A few days later I was sitting alone, and had a long fit of musing over the many new thoughts that were crowding into my mind, as yet too childish to master them, when Edmund came in, and I saw he had been weeping. He said nothing at first, and made believe he was reading; but I could see tears trickling down through his fingers as he covered his face with his hands. Presently he looked up and cried out,

"Cousin Constance, Jack is going away from us."

"And if it please God, not for a long time," I answered; for it grieved me to see him sad.

"Nay, but he is going for many years, I fear," Edmund said. "My uncle, Jean de Luc, has asked for him to be brought up in his house at La Rochelle. He is his godfather, and has a great store of money, which he says he will leave to Jack. Alack! cousin Constance, I would that there was no such thing in the world as money, and no such country as France. I wish we were all dead." And then he fell to weeping again very bitterly.

I told him in a childish manner what my mother was wont to say to me when any little trouble fell to my lot—that we should be patient, and offer up our sufferings to God.

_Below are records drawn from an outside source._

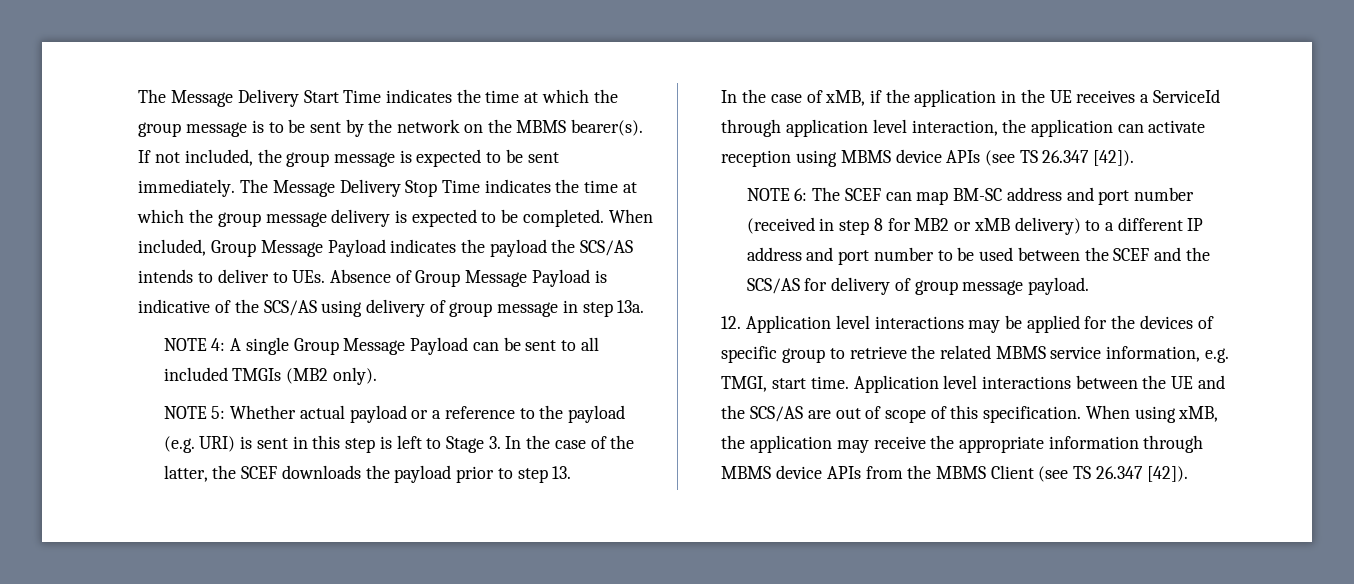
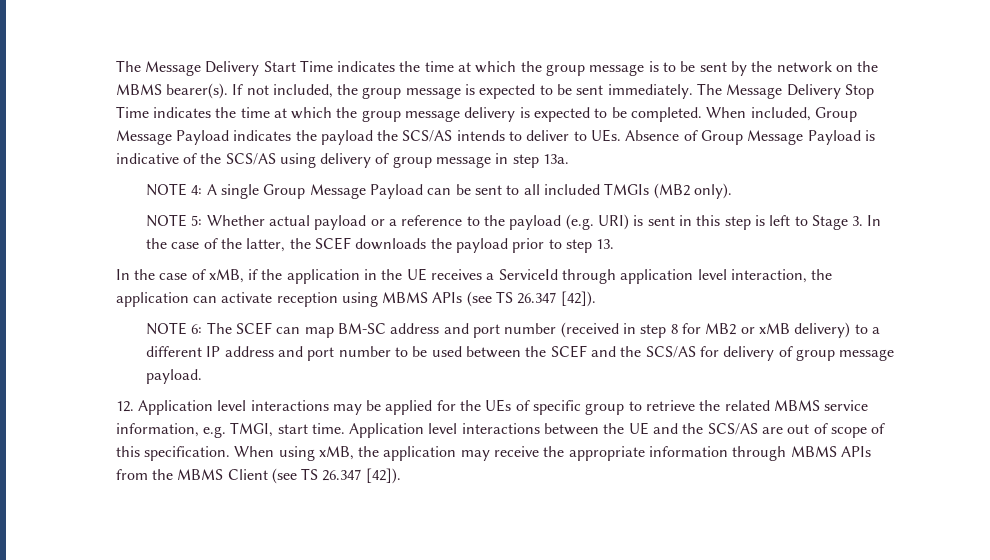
- In the case of xMB, if the application in the UE receives a ServiceId through application level interaction, the application can activate reception using MBMS device APIs (see TS 26.347 [42]).
+ In the case of xMB, if the application in the UE receives a ServiceId through application level interaction, the application can activate reception using MBMS APIs (see TS 26.347 [42]).
- 12. Application level interactions may be applied for the devices of specific group to retrieve the related MBMS service information, e.g. TMGI, start time.
+ 12. Application level interactions may be applied for the UEs of specific group to retrieve the related MBMS service information, e.g. TMGI, start time.
- When using xMB, the application may receive the appropriate information through MBMS device APIs from the MBMS Client (see TS 26.347 [42]).
+ When using xMB, the application may receive the appropriate information through MBMS APIs from the MBMS Client (see TS 26.347 [42]).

"But I can do nothing now for Jack," he cried. "It was my first thought at waking and my last at night, how to please the dear urchin; but now 'tis all over."

"Oh, but Edmund," I cried, "an if you were to be as good as the blessed saints in heaven, you could do a great deal for Jack."

"How so, cousin Constance?" he asked, not comprehending my meaning; and thereupon I answered:

"When once I said to my sweet mother, 'It grieves me, dear heart, that I can give thee nothing, who gives me so much,' she bade me take heed that every prayer we say, every good work we do, howsoever imperfect, and every pain we suffer, may be offered up for those we love; and so out of poverty, and weakness, and sorrow, we have wherewith to make precious and costly and cheerful gifts."

I spoke as a child, repeating what I had heard; but he listened not as a child. A sudden light came into his eyes, and methinks his good angel showed him in that hour more than my poor lips could utter.